Clock Skew in Distributed Systems: Problems and Solutions
Explore how clock skew affects distributed systems, causes silent data corruption, breaks conflict resolution, and what you can do to mitigate these issues.
Clock Skew in Distributed Systems
Clock skew is the difference between two clocks at a given moment. Clock drift is the rate at which a clock runs faster or slower than true time. In distributed systems, these imperfections create subtle bugs that are hard to reproduce and harder to debug.
Most engineers know about clock skew in theory. Few have encountered its real-world manifestations. This post explores what happens when clocks lie, and how to build systems that survive their lies.
Why Clocks Lie
Hardware Reality
Hardware clocks are imperfect. A typical crystal oscillator might drift 20 parts per million (ppm). This sounds tiny:
20 ppm drift means:
- 20 microseconds per second
- 1.7 seconds per day
- About 10 minutes per year
But “typical” hides variation. Some crystals drift 50 ppm. Temperature changes alter drift rates. Under load, a virtual machine’s clock can drift significantly from its host.
NTP Synchronization Helps but Does Not Solve
NTP reduces skew but cannot eliminate it. Several reasons:
- Round-trip latency uncertainty: NTP estimates network delay but cannot measure it exactly
- Clock stepping: When NTP corrects large errors, it might step the clock forward or backward
- Leap seconds: These cause unusual clock behavior
- Virtual machine effects: VMs running on shared infrastructure see erratic clock behavior
graph TD
A[Server A Clock] -->|drifts| B[A: 10:00:00.050]

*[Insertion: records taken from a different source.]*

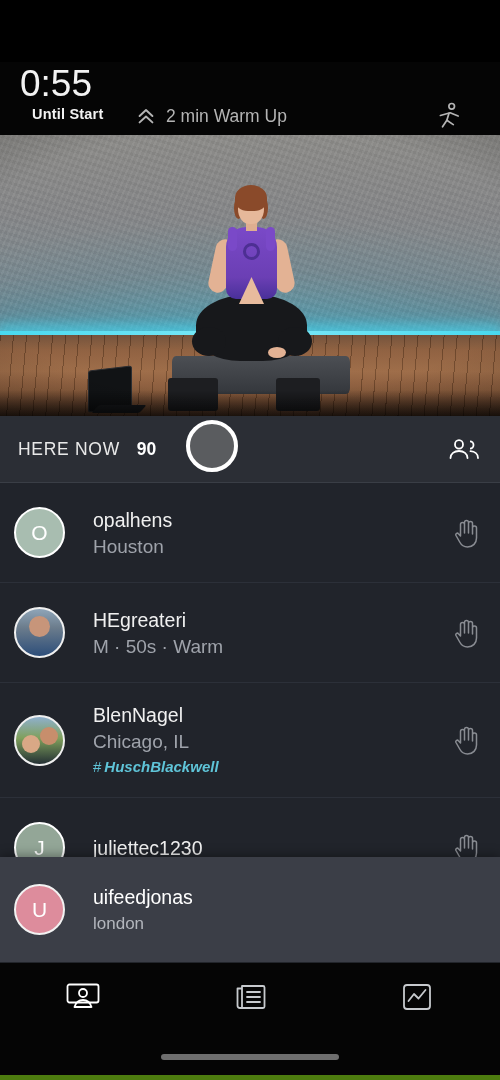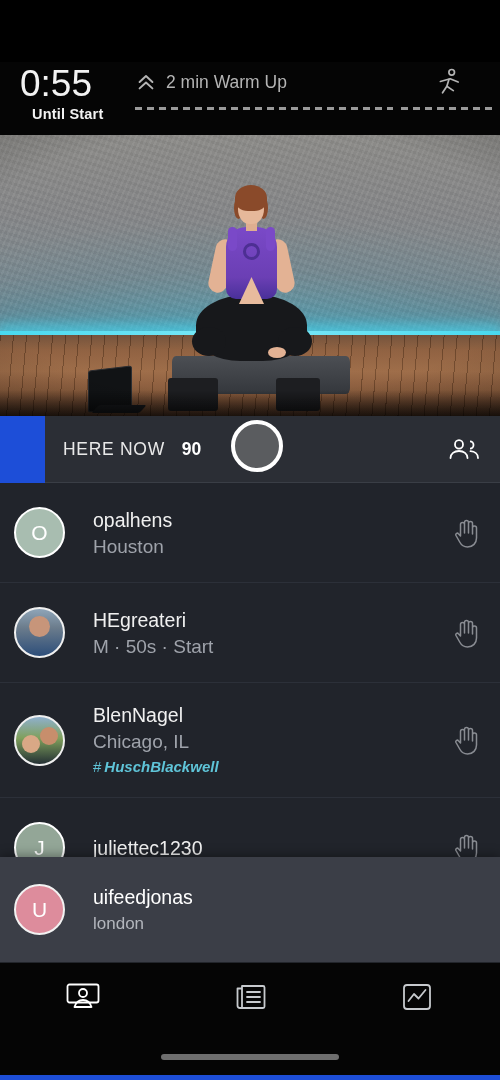--- a/index.html
+++ b/index.html
@@ -1,41 +1,41 @@
 <!DOCTYPE html>
 <html><head>
 <meta charset="utf-8">
 <style>
   * { margin:0; padding:0; box-sizing:border-box; }
   html,body{
     width:500px; height:1080px; background:#000;
     font-family:"Liberation Sans", sans-serif;
     overflow:hidden;
   }
-  #app{ position:relative; width:500px; height:1080px; background:#1d4ed8; overflow:hidden; }
+  #app{ position:relative; width:500px; height:1080px; background:#4d7c0f; overflow:hidden; }
 
   
   .statusbar{ height:62px; background:#000; }
 
   
   .header{
     position:relative; height:73px; background:#050505;
     display:flex; align-items:flex-start;
   }
   .timer-block{ width:135px; padding-left:20px; padding-top:2px; }
   .timer-value{
     font-size:37px; line-height:40px; color:#f2f2f2;
     font-weight:300; letter-spacing:0px;
   }
   .timer-label{
     font-size:14.5px; color:#f2f2f2; font-weight:bold;
     letter-spacing:.2px; margin-top:2px;margin-left:12px;
   }
   .segments{ flex:1; display:flex; align-items:flex-start; padding-top:4px; }
-  .seg{ position:relative; }
+  .seg{ position:relative;margin-top:34px; }
   .seg-main{ width:258px; }
   .seg-alt{ width:95px; margin-left:8px; }
   .seg-row{ display:flex; align-items:center; height:32px; }
   .chev{ width:22px; height:22px; margin-right:9px; flex:0 0 auto; }
   .seg-title{
     font-size:17.5px; color:#b4b4b4; font-weight:400; white-space:nowrap;
   }
   .fig-icon{ width:26px; height:28px; margin:0 auto; display:block; }
   .dashline{
     margin-top:9px; height:3px;
@@ -147,21 +147,20 @@
   .vignette{
     position:absolute; inset:0;
     background:radial-gradient(130% 105% at 50% 45%, rgba(0,0,0,0) 45%, rgba(0,0,0,.55) 100%);
   }
 
   
   .herenow{
     position:relative; height:67px; background:#2b2e35;
     display:flex; align-items:center; padding:0 18px;
     border-bottom:1px solid #3a3e46;
-    margin-left:45px;
   }
   .hn-label{
     font-size:17.5px; color:#e9e9e9; letter-spacing:.7px; font-weight:400;
   }
   .hn-count{ font-size:17.5px; color:#ffffff; margin-left:17px; font-weight:700; }
   .hn-knob{
     position:absolute; left:186px; top:4px; width:52px; height:52px;
     border-radius:50%; background:#5a5c5f; border:4px solid #ffffff;
   }
   .hn-people{ margin-left:auto; width:34px; height:26px; }
@@ -328,21 +327,21 @@
       </div>
       <svg class="hand" viewBox="0 0 30 32">
         <path d="M8.5 18V7.5a2 2 0 0 1 4 0V16V5.5a2 2 0 0 1 4 0V16V6.5a2 2 0 0 1 4 0V17V11a2 2 0 0 1 4 0v10c0 5-3.5 9-9 9-4 0-6.2-2-7.8-5L4 18.5c-.8-1.5 1.2-3.2 2.4-1.8L8.5 19z" fill="none" stroke="#c9ccd2" stroke-width="1.5" stroke-linejoin="round"></path>
       </svg>
     </div>
 
     <div class="row">
       <div class="avatar photo ph1"></div>
       <div class="row-text">
         <div class="uname">HEgreateri</div>
-        <div class="usub">M  ·  50s  ·  Start</div>
+        <div class="usub">M  ·  50s  ·  Warm</div>
       </div>
       <svg class="hand" viewBox="0 0 30 32">
         <path d="M8.5 18V7.5a2 2 0 0 1 4 0V16V5.5a2 2 0 0 1 4 0V16V6.5a2 2 0 0 1 4 0V17V11a2 2 0 0 1 4 0v10c0 5-3.5 9-9 9-4 0-6.2-2-7.8-5L4 18.5c-.8-1.5 1.2-3.2 2.4-1.8L8.5 19z" fill="none" stroke="#c9ccd2" stroke-width="1.5" stroke-linejoin="round"></path>
       </svg>
     </div>
 
     <div class="row tall">
       <div class="avatar photo ph2"></div>
       <div class="row-text">
         <div class="uname">BlenNagel</div>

A2[Server B Clock] -->|drifts| C[B: 10:00:00.100]
D[NTP Server] -->|syncs| B
D -->|syncs| C
Note over B,C: 50ms skew persists even after NTP sync
The typical NTP synchronization accuracy is within 10-100 milliseconds on the public internet. On local networks, you might get 1-10 milliseconds. For many applications, this is fine. For distributed transaction ordering, it is not.
How Clock Skew Breaks Systems
Problem 1: Incorrect Event Ordering
The most common issue is events appearing to happen in the wrong order. A write at 10:00:00.000 on Server A might have a lower timestamp than a causally-dependent write at 10:00:00.001 on Server B, even though B’s write depended on A’s.
// Example: two-server timestamp ordering failure
// Server A: writes x=1 at wall-clock 10:00:00.000
// (A's clock is 50ms slow)
// Server B: receives A's message, writes y=x at wall-clock 10:00:00.001
// (B's clock is perfectly synchronized)
// On disk: timestamps suggest B's write happened AFTER A's
// But if B's clock was 50ms slow relative to A's at that moment,
// A's write might actually have happened AFTER B's write
// Causality is violated!
This breaks database replication, distributed logging, and any system that relies on timestamps to determine what happened first.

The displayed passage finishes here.